Edit tracking data:

----------

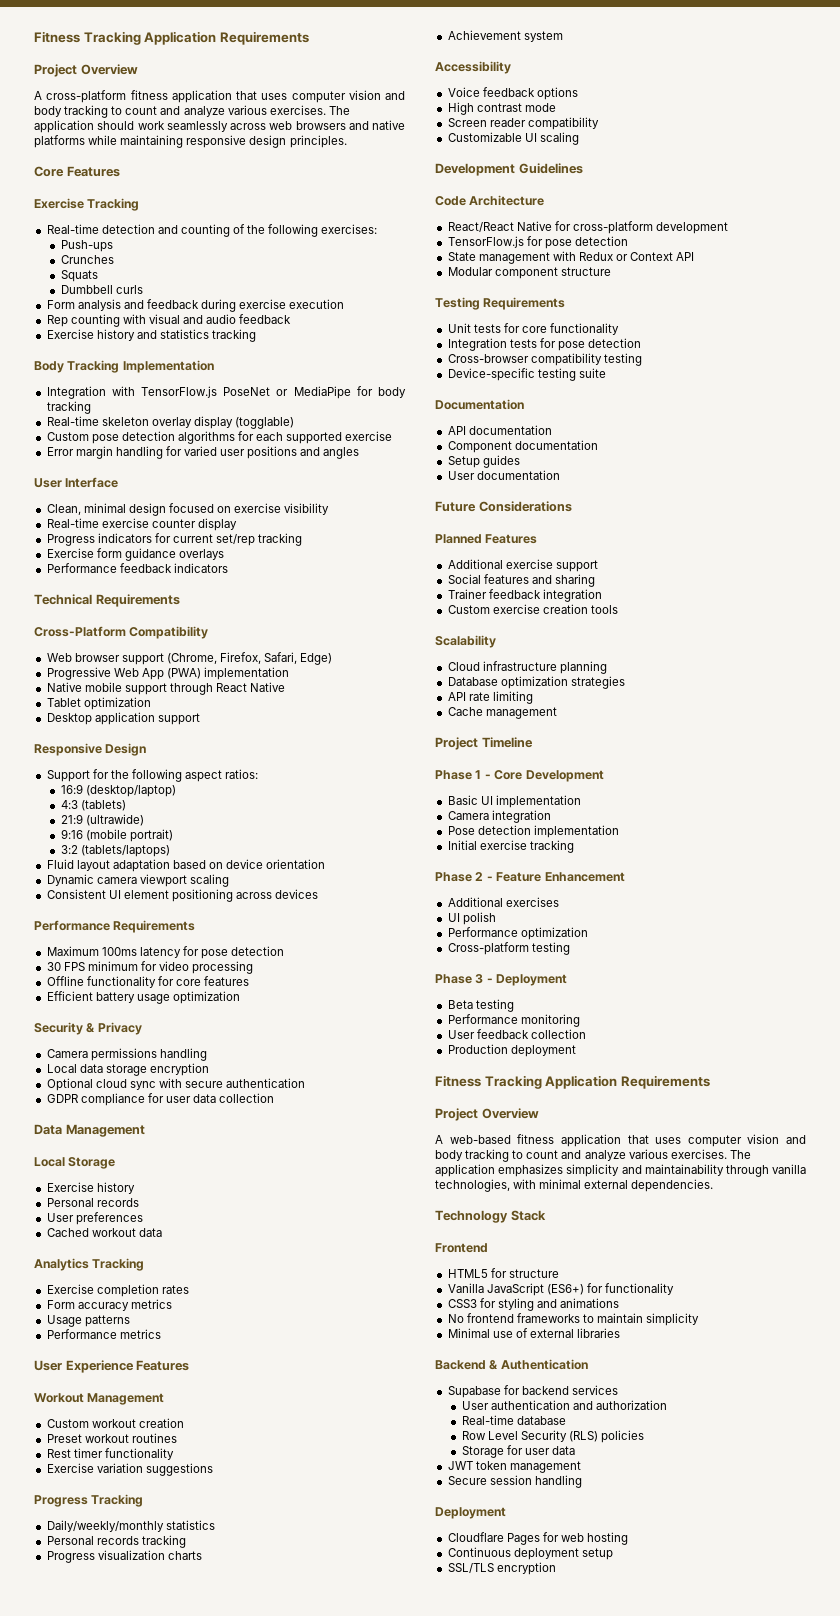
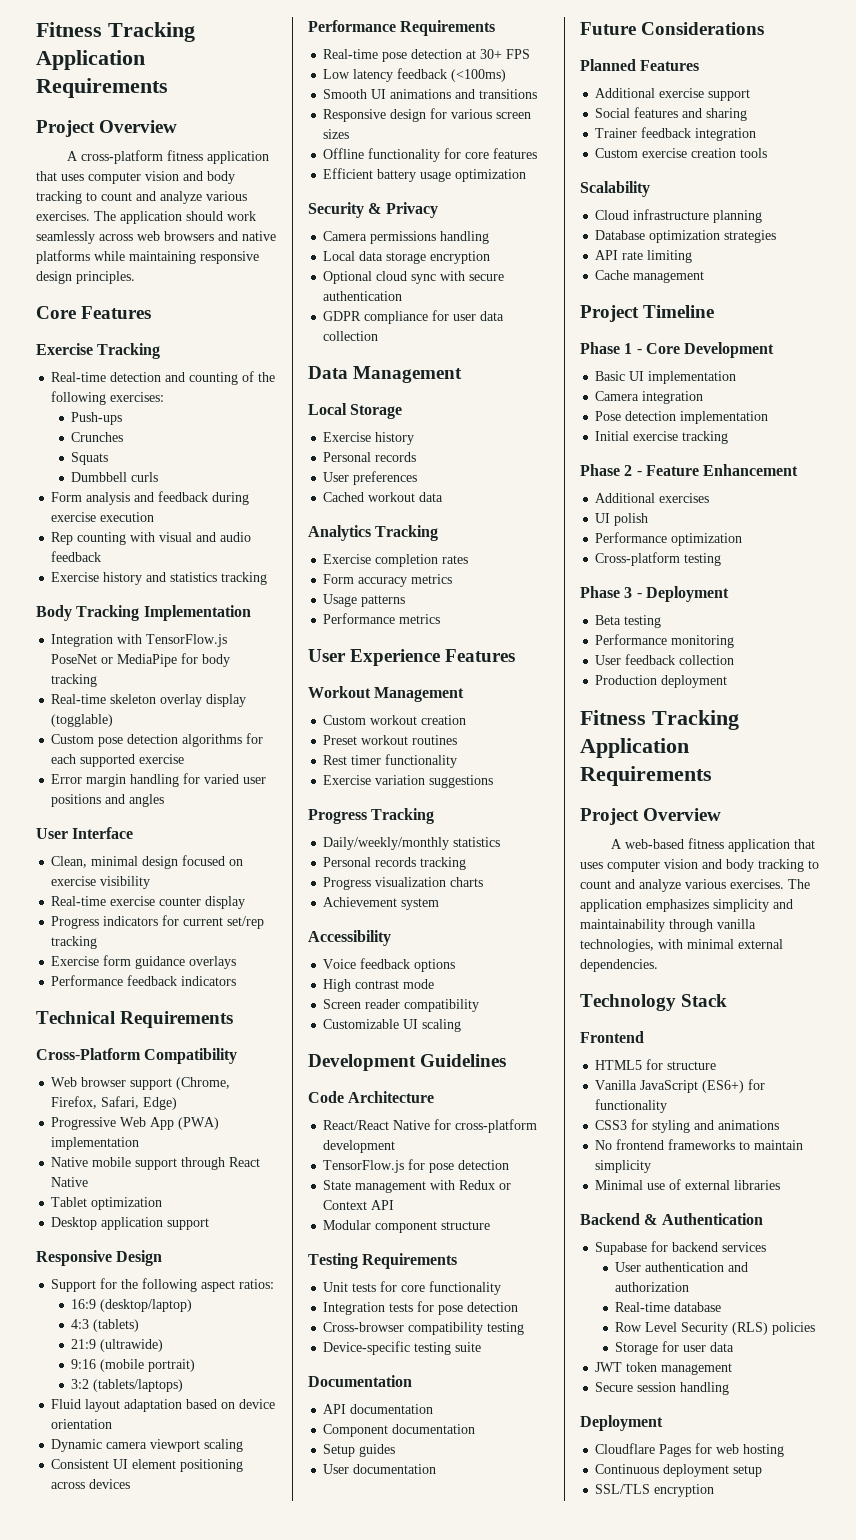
- Maximum 100ms latency for pose detection
- 30 FPS minimum for video processing
+ Real-time pose detection at 30+ FPS
+ Low latency feedback (<100ms)
+ Smooth UI animations and transitions
+ Responsive design for various screen sizes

----------

* **Exercise prompt**:
Copy out every line in the entries above that holds "pose".

* **Answer section**:
- Maximum 100ms latency for pose detection
+ Real-time pose detection at 30+ FPS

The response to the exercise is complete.